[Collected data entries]
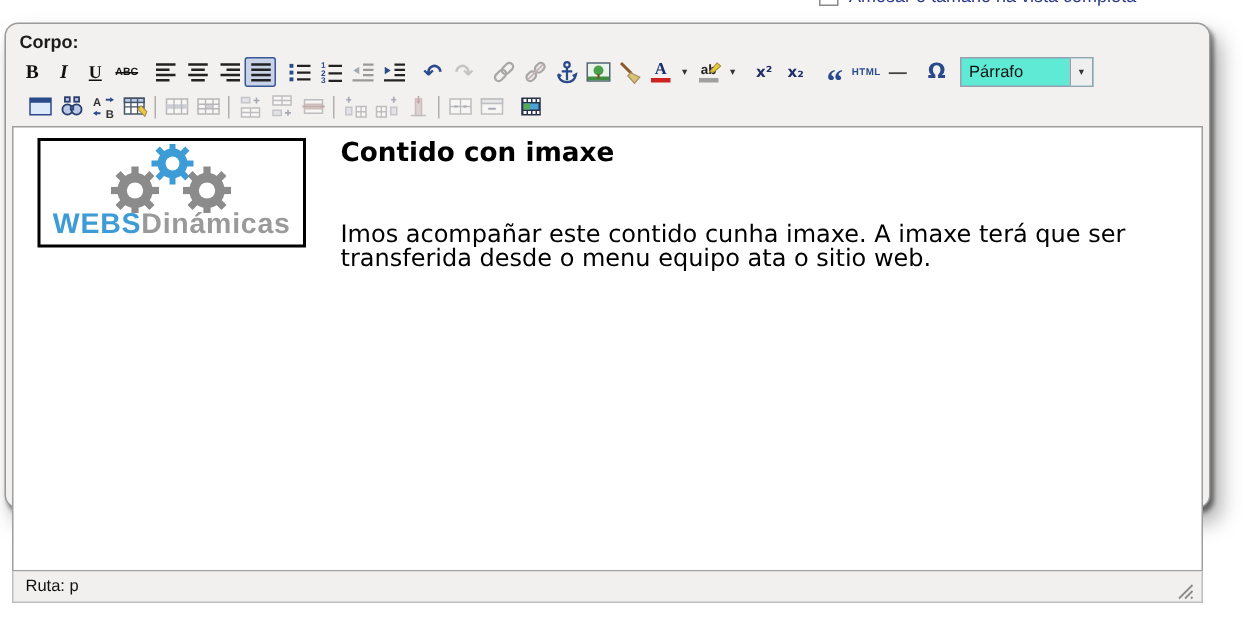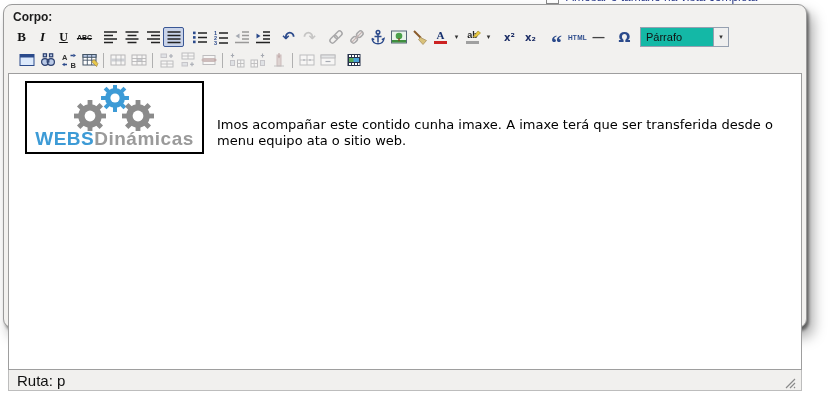--- a/index.html
+++ b/index.html
@@ -7,21 +7,21 @@
     font-family:"Liberation Sans", sans-serif; }
   #stage { position:relative; width:829px; height:418px; }
 
   
   #top-option { position:absolute; left:546px; top:0; width:230px; height:6px; overflow:hidden; }
   #top-option .inner { display:flex; align-items:center; gap:7px; margin-top:-10px; }
   #top-option .cb { width:13px; height:13px; background:#fff; border:1px solid #8a8a8a; }
   #top-option .lbl { font-size:12px; color:#2b3a8a; white-space:nowrap; }
 
   
-  #panel { position:absolute; left:3px; top:4px; width:804px; height:324px;
+  #panel { position:absolute; left:3px; top:15px; width:804px; height:324px;
     background:#f2f1ef; border:1px solid #9a9a9a; border-radius:9px;
     box-shadow:2px 3px 3px rgba(0,0,0,.45), 6px 9px 14px rgba(0,0,0,.35); }
 
   #field-label { position:absolute; left:9px; top:5px; font-size:12px; font-weight:bold; color:#1c1c1c; }
 
   .toolbar { position:absolute; left:7px; display:flex; align-items:center; height:22px; }
   #toolbar1 { top:21px; }
   #toolbar2 { top:44px; }
 
   .btn { width:21px; height:20px; display:flex; align-items:center; justify-content:center;
@@ -42,43 +42,43 @@
   .g-html { font:bold 6.5px "Liberation Sans", sans-serif; color:#2b4a8b; letter-spacing:.3px; }
   .g-hr { font:bold 12px "Liberation Sans", sans-serif; color:#444; }
   .g-omega { font:bold 14px "DejaVu Sans", sans-serif; color:#2b4a8b; }
   .color-btn { flex-direction:column; gap:1px; }
   .color-btn .ltr { font:bold 11px "Liberation Serif", serif; color:#16306e; line-height:10px; }
   .color-btn .ltr2 { font:bold 9px "Liberation Sans", sans-serif; color:#222; line-height:9px; }
   .color-btn .bar { width:13px; height:3px; }
   .dd { width:11px; height:20px; display:flex; align-items:center; justify-content:center;
     font-size:7px; color:#333; flex:none; }
 
-  .combo { display:flex; height:20px; border:1px solid #96a0b0; background:#14b8a6; flex:none; }
+  .combo { display:flex; height:20px; border:1px solid #96a0b0; background:#5eead4; flex:none; }
   .combo .val { width:72px; padding:3px 5px 0; font-size:11px; color:#111; white-space:nowrap; overflow:hidden; }
   .combo .arrow { width:15px; border-left:1px solid #96a0b0; background:#efefef;
     display:flex; align-items:center; justify-content:center; font-size:7px; color:#333; }
 
   
   #content-area { position:absolute; left:4px; top:68px; width:794px; height:297px;
     background:#fff; border:1px solid #9e9e9e; overflow:hidden;
     font-family:"DejaVu Sans", sans-serif; padding:7px 6px 0 16px; }
   #logo-image { float:left; width:179px; height:73px; border:2px solid #000; background:#fff;
-    margin-right:13px; position:relative; overflow:hidden; text-align:center; }
+    margin-right:23px; position:relative; overflow:hidden; text-align:center; }
   #logo-words { position:absolute; left:0; right:0; bottom:2px; font-weight:bold;
     font-size:19px; letter-spacing:.5px; font-family:"Liberation Sans", sans-serif; white-space:nowrap; }
   #logo-words .blue { color:#3d9bd6; }
   #logo-words .grey { color:#9a9a9a; }
   #content-heading { font-size:17.5px; font-weight:bold; color:#000; margin-bottom:9px; }
-  #content-paragraph { font-size:13px; line-height:16px; color:#000;margin-top:36px; }
+  #content-paragraph { font-size:16px; line-height:16px; color:#000;margin-top:36px; }
 
   
   #status-bar { position:absolute; left:4px; top:365px; width:794px; height:21px;
     background:#f1f0ee; border:1px solid #bdbdbd; border-top:0;
     display:flex; align-items:center; justify-content:space-between; padding:0 5px 0 8px; }
-  #status-path { font-size:15px; color:#111; }
+  #status-path { font-size:11px; color:#111; }
   #resize-handle { width:12px; height:12px; margin-top:6px; }
 
   svg { display:block; }
 </style>
 </head>
 <body>
 
 <div id="stage">
 
   <div id="top-option">
@@ -481,20 +481,21 @@
                 <rect x="-2.4" y="-16" width="4.8" height="6.5" transform="rotate(315)"></rect>
               </g>
             <circle r="11.8"></circle>
               <circle r="5.4" fill="#fff"></circle>
           </g>
         </svg>
         <div id="logo-words">
           <span class="blue">WEBS</span><span class="grey">Dinámicas</span>
         </div>
       </div>
+      <div id="content-heading">Contido con imaxe</div>
       <div id="content-paragraph">
         <span>Imos acompañar este contido cunha imaxe. A imaxe terá que ser transferida desde o menu equipo ata o sitio web.</span><br>
       </div>
     </div>
 
     <div id="status-bar">
       <span id="status-path">Ruta: p</span>
       <span id="resize-handle">
         <svg width="12" height="12" viewBox="0 0 12 12">
             <path d="M2 11l9-9M6 11l5-5M10 11l1-1" stroke="#8a8a8a" stroke-width="1.2"></path>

Instructions to follow — Once the pictures are set aside, repeat the data above exactly as written.

Response to the exercise —
--- a/index.html
+++ b/index.html
@@ -7,21 +7,21 @@
     font-family:"Liberation Sans", sans-serif; }
   #stage { position:relative; width:829px; height:418px; }
 
   
   #top-option { position:absolute; left:546px; top:0; width:230px; height:6px; overflow:hidden; }
   #top-option .inner { display:flex; align-items:center; gap:7px; margin-top:-10px; }
   #top-option .cb { width:13px; height:13px; background:#fff; border:1px solid #8a8a8a; }
   #top-option .lbl { font-size:12px; color:#2b3a8a; white-space:nowrap; }
 
   
-  #panel { position:absolute; left:3px; top:4px; width:804px; height:324px;
+  #panel { position:absolute; left:3px; top:15px; width:804px; height:324px;
     background:#f2f1ef; border:1px solid #9a9a9a; border-radius:9px;
     box-shadow:2px 3px 3px rgba(0,0,0,.45), 6px 9px 14px rgba(0,0,0,.35); }
 
   #field-label { position:absolute; left:9px; top:5px; font-size:12px; font-weight:bold; color:#1c1c1c; }
 
   .toolbar { position:absolute; left:7px; display:flex; align-items:center; height:22px; }
   #toolbar1 { top:21px; }
   #toolbar2 { top:44px; }
 
   .btn { width:21px; height:20px; display:flex; align-items:center; justify-content:center;
@@ -42,43 +42,43 @@
   .g-html { font:bold 6.5px "Liberation Sans", sans-serif; color:#2b4a8b; letter-spacing:.3px; }
   .g-hr { font:bold 12px "Liberation Sans", sans-serif; color:#444; }
   .g-omega { font:bold 14px "DejaVu Sans", sans-serif; color:#2b4a8b; }
   .color-btn { flex-direction:column; gap:1px; }
   .color-btn .ltr { font:bold 11px "Liberation Serif", serif; color:#16306e; line-height:10px; }
   .color-btn .ltr2 { font:bold 9px "Liberation Sans", sans-serif; color:#222; line-height:9px; }
   .color-btn .bar { width:13px; height:3px; }
   .dd { width:11px; height:20px; display:flex; align-items:center; justify-content:center;
     font-size:7px; color:#333; flex:none; }
 
-  .combo { display:flex; height:20px; border:1px solid #96a0b0; background:#14b8a6; flex:none; }
+  .combo { display:flex; height:20px; border:1px solid #96a0b0; background:#5eead4; flex:none; }
   .combo .val { width:72px; padding:3px 5px 0; font-size:11px; color:#111; white-space:nowrap; overflow:hidden; }
   .combo .arrow { width:15px; border-left:1px solid #96a0b0; background:#efefef;
     display:flex; align-items:center; justify-content:center; font-size:7px; color:#333; }
 
   
   #content-area { position:absolute; left:4px; top:68px; width:794px; height:297px;
     background:#fff; border:1px solid #9e9e9e; overflow:hidden;
     font-family:"DejaVu Sans", sans-serif; padding:7px 6px 0 16px; }
   #logo-image { float:left; width:179px; height:73px; border:2px solid #000; background:#fff;
-    margin-right:13px; position:relative; overflow:hidden; text-align:center; }
+    margin-right:23px; position:relative; overflow:hidden; text-align:center; }
   #logo-words { position:absolute; left:0; right:0; bottom:2px; font-weight:bold;
     font-size:19px; letter-spacing:.5px; font-family:"Liberation Sans", sans-serif; white-space:nowrap; }
   #logo-words .blue { color:#3d9bd6; }
   #logo-words .grey { color:#9a9a9a; }
   #content-heading { font-size:17.5px; font-weight:bold; color:#000; margin-bottom:9px; }
-  #content-paragraph { font-size:13px; line-height:16px; color:#000;margin-top:36px; }
+  #content-paragraph { font-size:16px; line-height:16px; color:#000;margin-top:36px; }
 
   
   #status-bar { position:absolute; left:4px; top:365px; width:794px; height:21px;
     background:#f1f0ee; border:1px solid #bdbdbd; border-top:0;
     display:flex; align-items:center; justify-content:space-between; padding:0 5px 0 8px; }
-  #status-path { font-size:15px; color:#111; }
+  #status-path { font-size:11px; color:#111; }
   #resize-handle { width:12px; height:12px; margin-top:6px; }
 
   svg { display:block; }
 </style>
 </head>
 <body>
 
 <div id="stage">
 
   <div id="top-option">
@@ -481,20 +481,21 @@
                 <rect x="-2.4" y="-16" width="4.8" height="6.5" transform="rotate(315)"></rect>
               </g>
             <circle r="11.8"></circle>
               <circle r="5.4" fill="#fff"></circle>
           </g>
         </svg>
         <div id="logo-words">
           <span class="blue">WEBS</span><span class="grey">Dinámicas</span>
         </div>
       </div>
+      <div id="content-heading">Contido con imaxe</div>
       <div id="content-paragraph">
         <span>Imos acompañar este contido cunha imaxe. A imaxe terá que ser transferida desde o menu equipo ata o sitio web.</span><br>
       </div>
     </div>
 
     <div id="status-bar">
       <span id="status-path">Ruta: p</span>
       <span id="resize-handle">
         <svg width="12" height="12" viewBox="0 0 12 12">
             <path d="M2 11l9-9M6 11l5-5M10 11l1-1" stroke="#8a8a8a" stroke-width="1.2"></path>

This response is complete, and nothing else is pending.